REVIEW: Robin Hood

Robin Hood
Directed by: Ridley Scott
Written by: Brian Helgeland
Starring: Russel Crowe, Cate Blanchett, Mark Strong, William Hurt

This happens just about every time an Academy Award winning team gets together to update a classic story into a big commercial success. It was the same sort of thing that happened with Alice in Wonderland earlier this year and the same sort of thing that will continue to happen when our favorite directors and actors take on a familiar unoriginal project. Disappointment.

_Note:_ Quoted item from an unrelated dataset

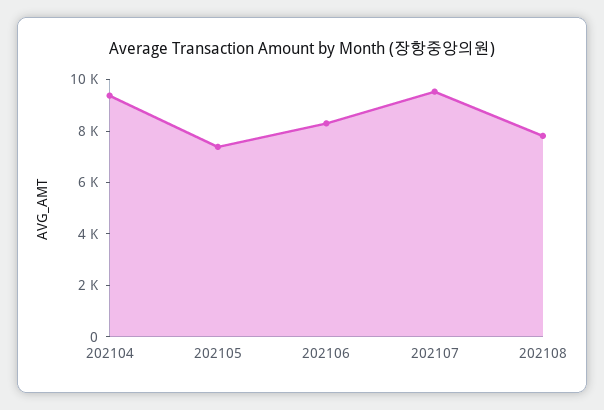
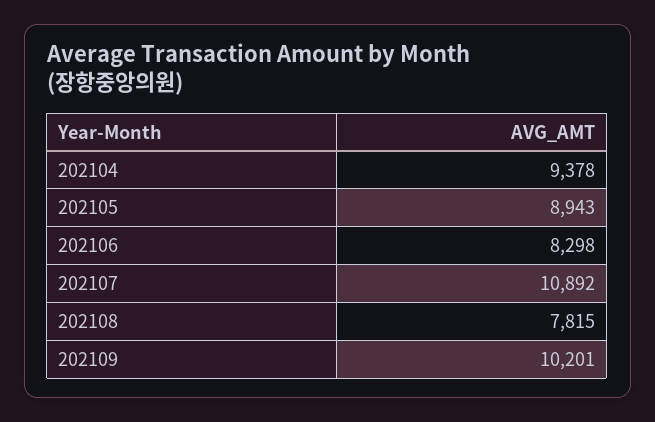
202105: 7500 -> 8943
202107: 9500 -> 10892
202109: none -> 10201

Not saying necessarily that the movie was garbage, because it wasn’t. Ridley Scott’s Robin Hood was technically perfect. The cinematography and intricate battle sequences were nothing but professionally and masterfully made, which makes sense given the experience of the team and $200 million budget. The production design team recreated the era as vividly as it has ever been, the dialogue wasn’t stale (which happens all too often in period pieces), and the overall product was quite entertaining.

But there happens to be a whole lot more wrong with the film than there is right with the film. First, Robin Hood is a prequel, which is fine and even an exciting reboot opportunity, but it leaves out all the things people love about Robin Hood, the heists, tights and the scampering through the forests practicing chivalry. Scott’s film only touches those things. Instead his story is grim realism, without humor, without sexual desire, without character motivation, which actually ends up making it pretty unrealistic as far as story goes.

It begins by placing the Robin Hood character right into real 12th century English history. Though this Robin Hood (Crowe) has little charm or spunk that the character should have. Instead it’s a replica of something we saw in Gladiator and in a million films before when the hard working everyman is suddenly noble and brave. Snore. Crowe gives the role something tough and gruff, but doesn’t flex his full potential. Maybe that’s the fault of the writing. I’m not going to spoil the rest of the plot for you, because that is about all there is in the film to look forward to.

The film is a shame because Scott takes an extremely interesting part of history and serves it straight out the history book, with little fiction, fun, and excitement to spice it up. Sure there are some big action scenes and cool shots, but it’s tarnished with amateur, careless mistakes like random close ups of extra characters and overly obvious rip-offs from Lord of the Rings, Troy, King Arthur and even Gladiator, which all deploy the tactics much more wisely.

A lot of the film has been done before; the slimly heir to the throne, the one note Mark Strong character, the obvious plot devices that barely work to keep the story moving along. Like Robin Hood has any reason to go to Nottingham on the whim of being a good samaritan, let alone stay there and agree to marry Marion (Blanchett) after a few hours after meeting her.

At least Blanchett breaks away from the pack of one note actors, using her usual talent for sinking into a role yet still charming the audience with her uncharming characters. Her role is underwritten and never given a real full chance to develop her relationship with Robin Hood into something more romantic and believable. Both her and Crowe would have benefited from more screen time, which could have been given to them by taking out any of the numbing and unnecessary plot building scenes on the villains side.

In fact, the whole movie seems a little unnecessary at times, though it might be a great production. That is how it compares to Alice in Wonderland. It’s an update on a story we have already seen, but trying to tell it in a new way. In a new, less interesting way that is. To do so it rips off too much old work to give our favorite collaborators a pass, even if it is technically sound.